> **PROBLEM**: Write out the listing below from the line containing "[16,495,165,537] Bionutrian ->" to its last line, unaltered, ends included.

> **THE DATA**:
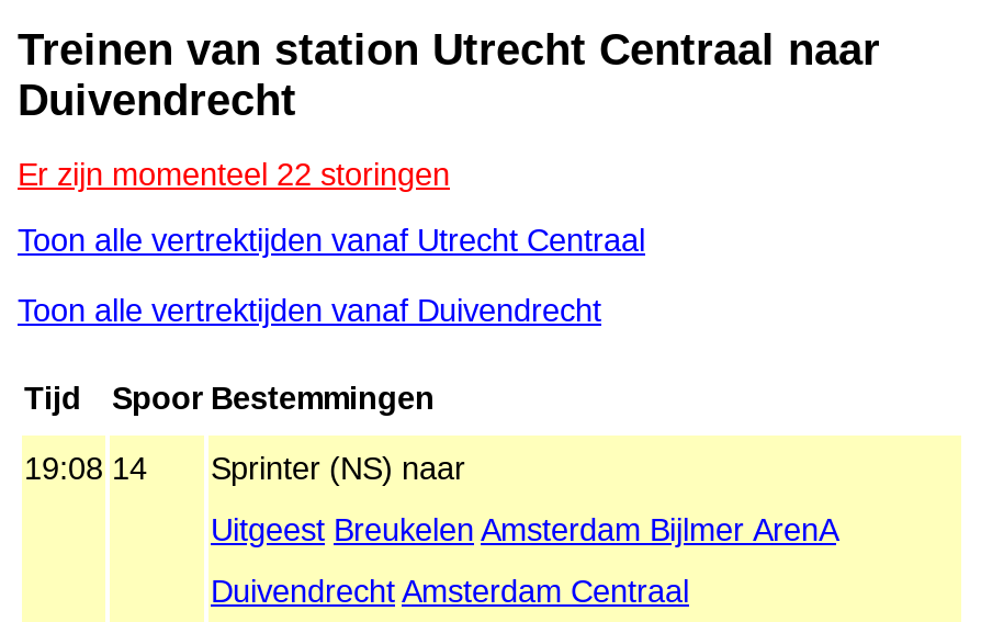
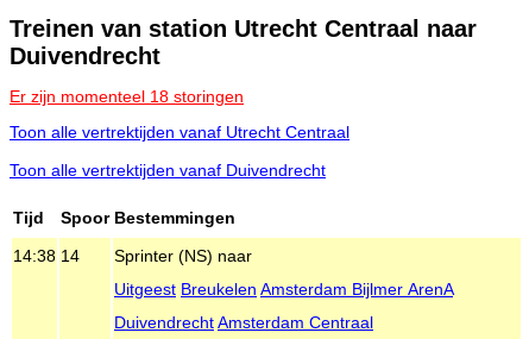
[18,157,450,192] Er zijn momenteel 22 storingen -> [10,87,244,106] Er zijn momenteel 18 storingen
[24,450,465,485] 19:08 14 Sprinter (NS) naar -> [13,246,252,265] 14:38 14 Sprinter (NS) naar

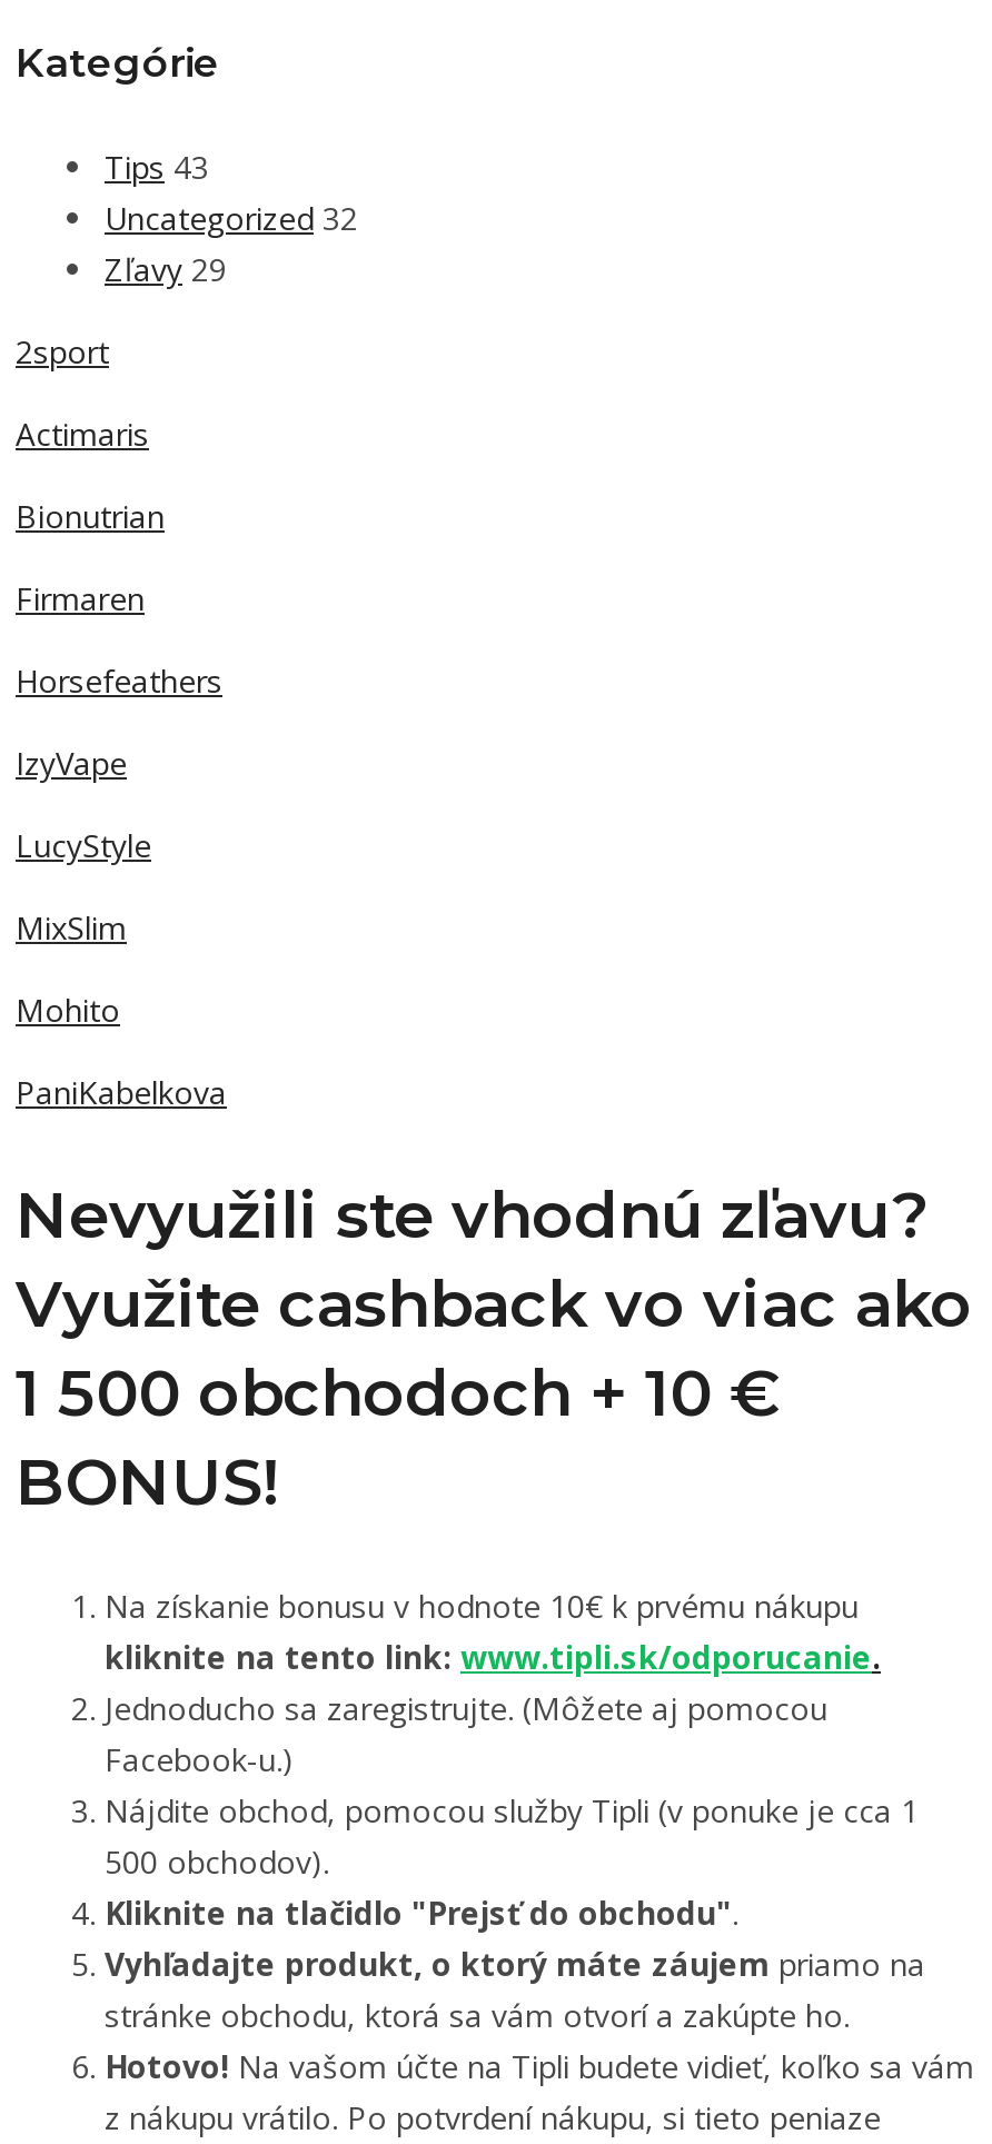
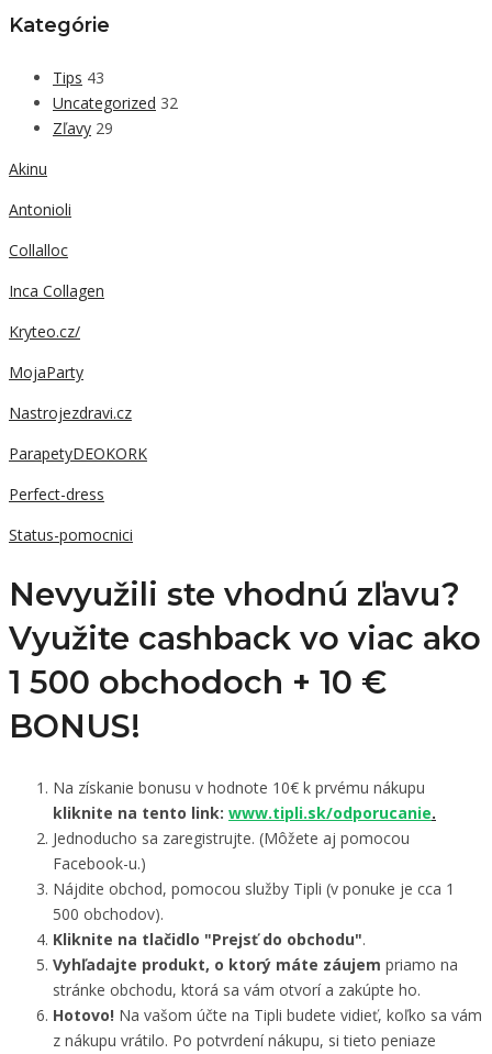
[16,330,109,373] 2sport -> [9,158,47,179] Akinu
[16,413,149,455] Actimaris -> [9,198,71,219] Antonioli
[16,495,165,537] Bionutrian -> [9,239,68,260] Collalloc
[16,577,145,620] Firmaren -> [9,280,104,301] Inca Collagen
[16,660,222,702] Horsefeathers -> [9,320,80,341] Kryteo.cz/
[16,742,127,784] IzyVape -> [9,361,83,382] MojaParty
[16,824,151,866] LucyStyle -> [9,402,132,423] Nastrojezdravi.cz
[16,907,127,949] MixSlim -> [9,442,147,463] ParapetyDEOKORK
[16,989,120,1031] Mohito -> [9,483,104,504] Perfect-dress
[16,1071,227,1113] PaniKabelkova -> [9,524,133,545] Status-pomocnici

> **EXERCISE RESULT**:
[16,495,165,537] Bionutrian -> [9,239,68,260] Collalloc
[16,577,145,620] Firmaren -> [9,280,104,301] Inca Collagen
[16,660,222,702] Horsefeathers -> [9,320,80,341] Kryteo.cz/
[16,742,127,784] IzyVape -> [9,361,83,382] MojaParty
[16,824,151,866] LucyStyle -> [9,402,132,423] Nastrojezdravi.cz
[16,907,127,949] MixSlim -> [9,442,147,463] ParapetyDEOKORK
[16,989,120,1031] Mohito -> [9,483,104,504] Perfect-dress
[16,1071,227,1113] PaniKabelkova -> [9,524,133,545] Status-pomocnici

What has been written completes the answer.